# Work item
Please retype the records below exactly, omitting any images.

# Change detection data
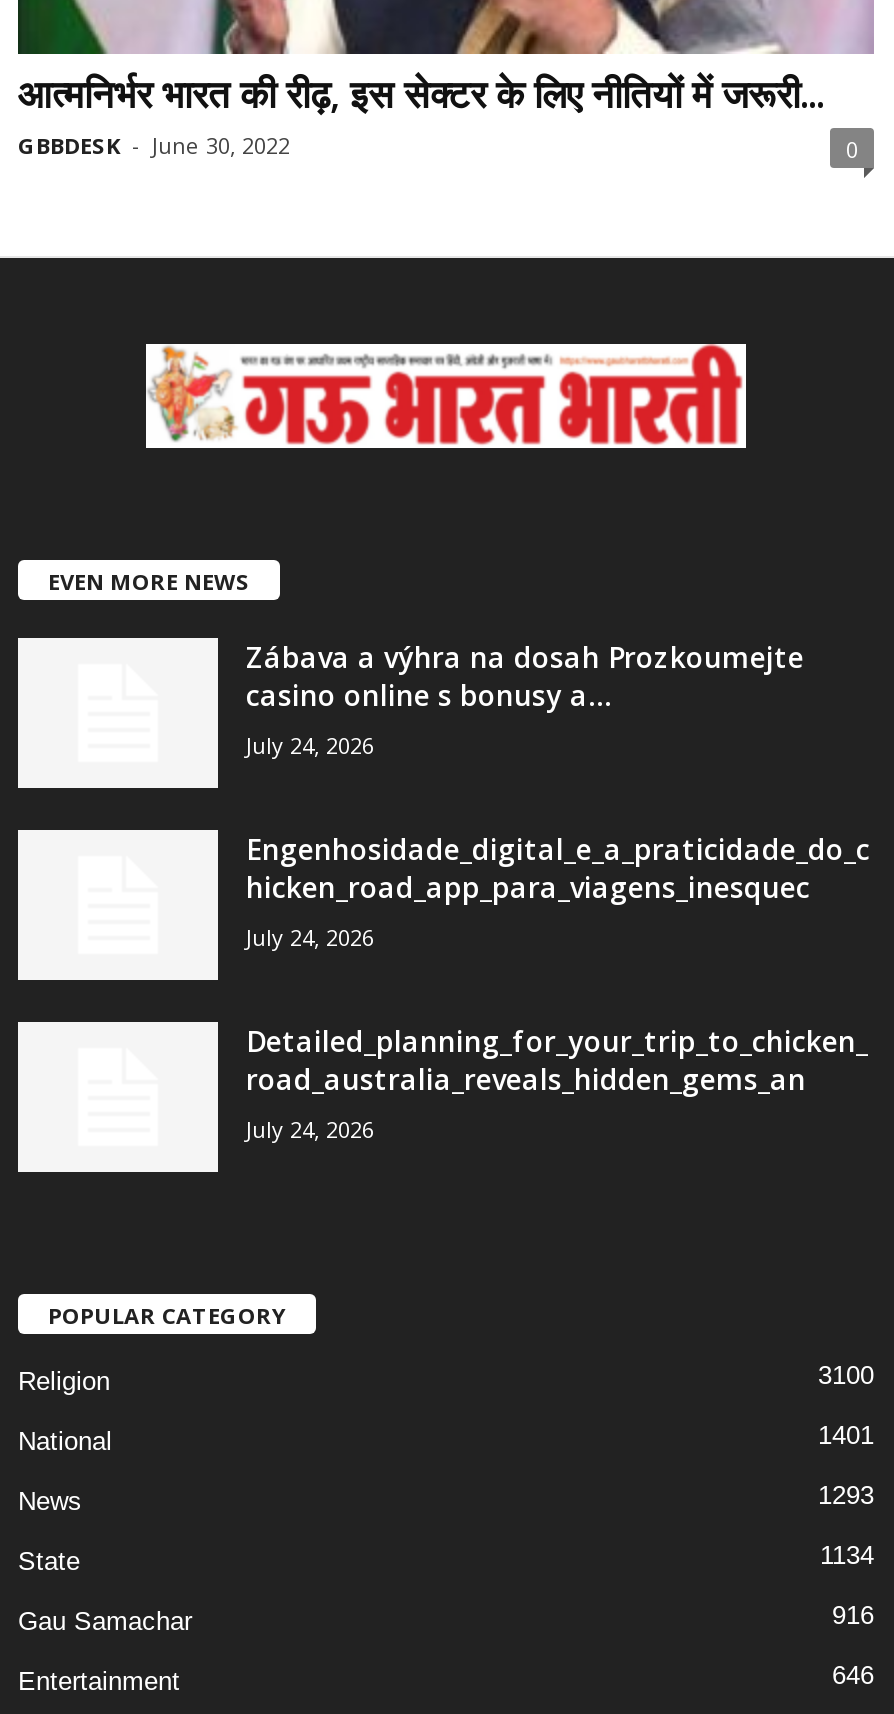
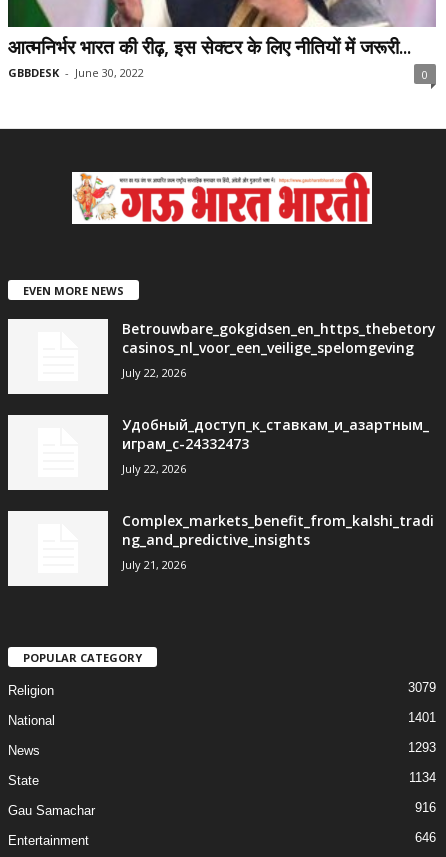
- Zábava a výhra na dosah Prozkoumejte
- casino online s bonusy a...
- July 24, 2026
+ Betrouwbare_gokgidsen_en_https_thebetory
+ casinos_nl_voor_een_veilige_spelomgeving
+ July 22, 2026

- Engenhosidade_digital_e_a_praticidade_do_c
- hicken_road_app_para_viagens_inesquec
- July 24, 2026
+ Удобный_доступ_к_ставкам_и_азартным_
+ играм_с-24332473
+ July 22, 2026

- Detailed_planning_for_your_trip_to_chicken_
- road_australia_reveals_hidden_gems_an
- July 24, 2026
+ Complex_markets_benefit_from_kalshi_tradi
+ ng_and_predictive_insights
+ July 21, 2026

- 3100
+ 3079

# Exercise result
- Zábava a výhra na dosah Prozkoumejte
- casino online s bonusy a...
- July 24, 2026
+ Betrouwbare_gokgidsen_en_https_thebetory
+ casinos_nl_voor_een_veilige_spelomgeving
+ July 22, 2026

- Engenhosidade_digital_e_a_praticidade_do_c
- hicken_road_app_para_viagens_inesquec
- July 24, 2026
+ Удобный_доступ_к_ставкам_и_азартным_
+ играм_с-24332473
+ July 22, 2026

- Detailed_planning_for_your_trip_to_chicken_
- road_australia_reveals_hidden_gems_an
- July 24, 2026
+ Complex_markets_benefit_from_kalshi_tradi
+ ng_and_predictive_insights
+ July 21, 2026

- 3100
+ 3079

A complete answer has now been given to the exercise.